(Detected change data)
•••••
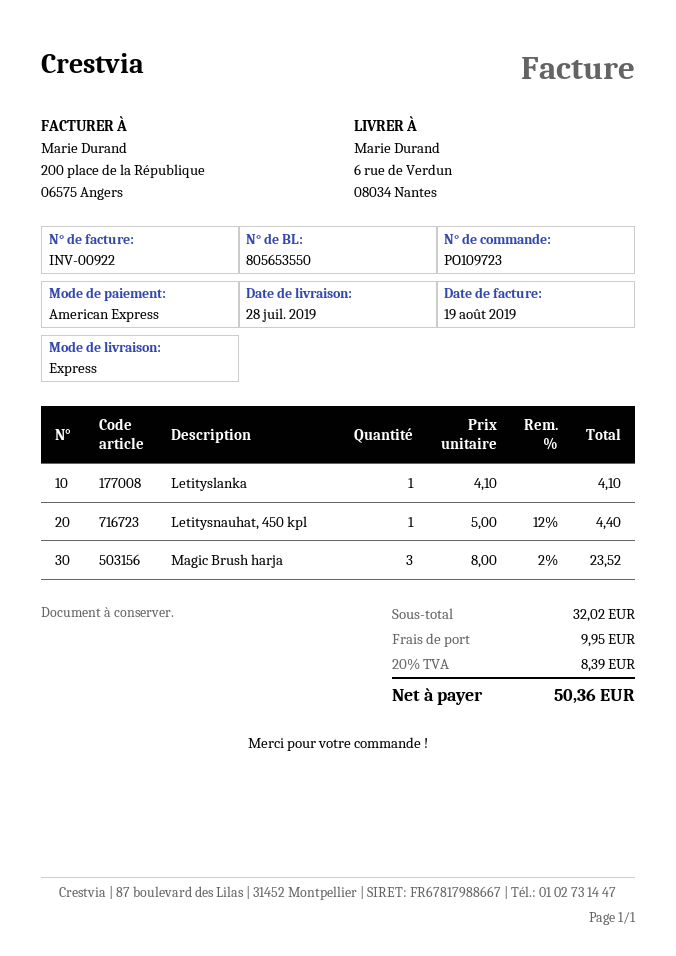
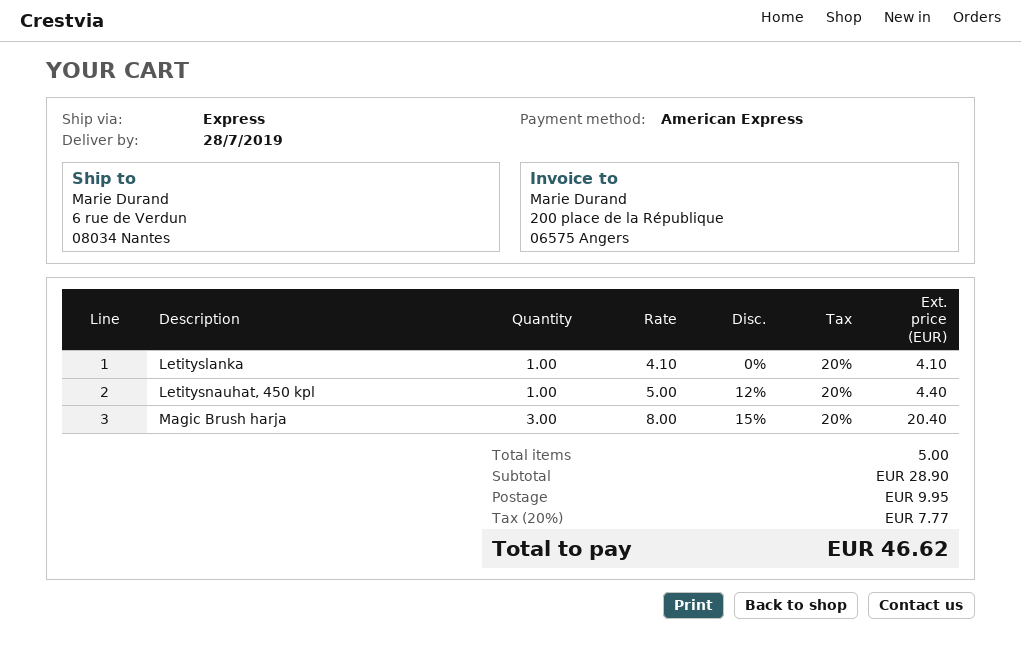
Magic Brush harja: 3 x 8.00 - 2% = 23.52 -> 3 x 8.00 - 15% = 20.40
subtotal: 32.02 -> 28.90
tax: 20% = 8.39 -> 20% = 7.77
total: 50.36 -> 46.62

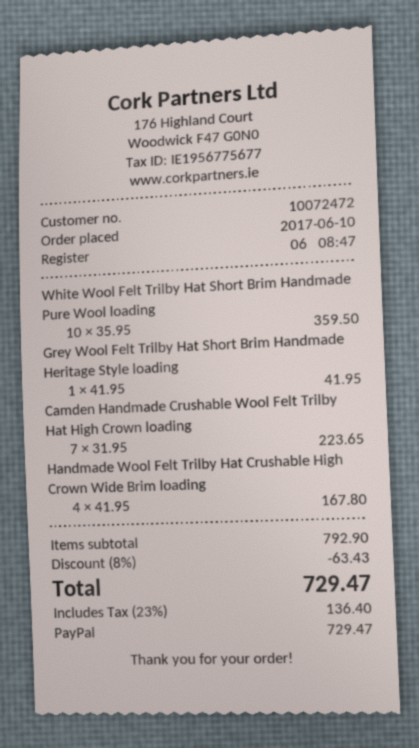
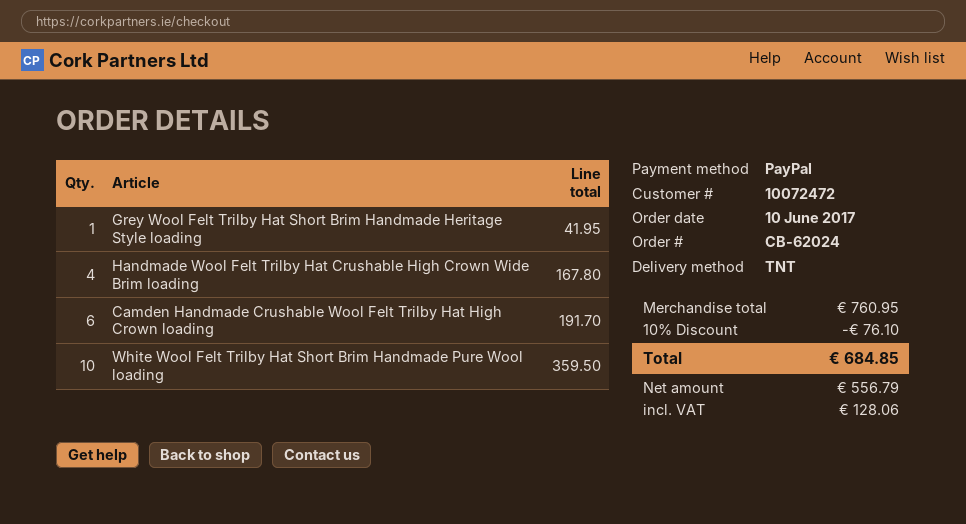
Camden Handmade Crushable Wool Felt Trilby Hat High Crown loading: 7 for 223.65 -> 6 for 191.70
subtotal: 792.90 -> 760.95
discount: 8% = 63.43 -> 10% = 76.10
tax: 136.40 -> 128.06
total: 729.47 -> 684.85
•••••
_TASK GOAL_.
Exactly the lines from the one containing "subtotal: 792.90 -> 760.95" to the final line of the data, both included, should be printed, and nothing more.

_RESPONSE_.
subtotal: 792.90 -> 760.95
discount: 8% = 63.43 -> 10% = 76.10
tax: 136.40 -> 128.06
total: 729.47 -> 684.85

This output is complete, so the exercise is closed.